In every country and in every age the want of education has been a curse, as thousands of illiterate persons, whose good qualities have not had an opportunity of development, are led through ignorance to lead dissolute lives, and perhaps eventually lapse into crime to the great injury of society. For this reason it is perhaps as much the duty of the Government to enforce education among the people as it is to establish police and law courts in order to secure peace and order in the country. Now parents may have conveniently adopted this view, without taking a higher one of their responsibility, and therefore in the long run, beneficial as Government instruction may appear to be, we imagine it is conducive of harm. If it is the duty of the state to educate the children, why should they not at once be sent to the poor-house and there maintained and educated, without causing any trouble and anxiety to their parents ? Yet no one would say that such a course would be right. Parents are naturally bound, if possible, to protect and maintain their offspring, and there is so close a connection between this duty and that of attending to their education, that the one can no more be set aside than the other, and the responsibility of the latter should not devolve on the Government. In Western countries parents are held responsible for the education of their children, and why should they not be so in this country?
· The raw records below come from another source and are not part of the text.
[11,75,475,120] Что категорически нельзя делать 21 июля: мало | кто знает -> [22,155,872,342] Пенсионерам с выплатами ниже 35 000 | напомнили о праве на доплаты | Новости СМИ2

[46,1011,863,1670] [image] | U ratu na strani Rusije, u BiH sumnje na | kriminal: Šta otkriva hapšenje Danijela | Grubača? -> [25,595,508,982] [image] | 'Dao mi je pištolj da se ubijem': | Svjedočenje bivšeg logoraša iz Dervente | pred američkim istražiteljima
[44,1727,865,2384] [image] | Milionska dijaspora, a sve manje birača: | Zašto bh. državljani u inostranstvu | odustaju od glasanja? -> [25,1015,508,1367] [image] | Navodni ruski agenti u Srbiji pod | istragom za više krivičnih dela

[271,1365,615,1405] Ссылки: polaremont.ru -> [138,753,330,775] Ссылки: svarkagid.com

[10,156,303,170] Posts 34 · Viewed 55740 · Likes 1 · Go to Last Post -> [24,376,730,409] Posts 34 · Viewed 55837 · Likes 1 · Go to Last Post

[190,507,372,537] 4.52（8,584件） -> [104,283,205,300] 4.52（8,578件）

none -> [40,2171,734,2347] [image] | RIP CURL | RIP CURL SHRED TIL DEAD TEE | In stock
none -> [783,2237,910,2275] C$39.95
Although much of the present improved condition of the country is due to our enlightened Government, still much more of it is due to the march of time. And if in the unenlightened times of the Shogunate parents recognized the necessity of properly educating their children, how much more will they recognize that necessity now if they are in no way relieved of their responsibility, especially as they really dislike the present system of forced education, are alive to the retrogressive result, and consequently place no reliance on the existing schools being able to effectually benefit their children. Even now there are parents who prefer to rely on private tuition as an addition to the instruction obtained at the public schools, and we are sure that benefit would result from education being left entirely to the free will of the parents. It would then be to the interest of parents to take care that the instructors of their children, whom they themselves would have to pay, were fully competent to perform the work they undertook, so that not only would the masters themselves be kept well up to their work, but the scholars under their care would receive wider and more exact instruction. Moreover, it would save a large outlay by the Government, which could be otherwise employed to the good of the country, and would encourage parents to faithfully perform the duties allo [sic] to them by Nature.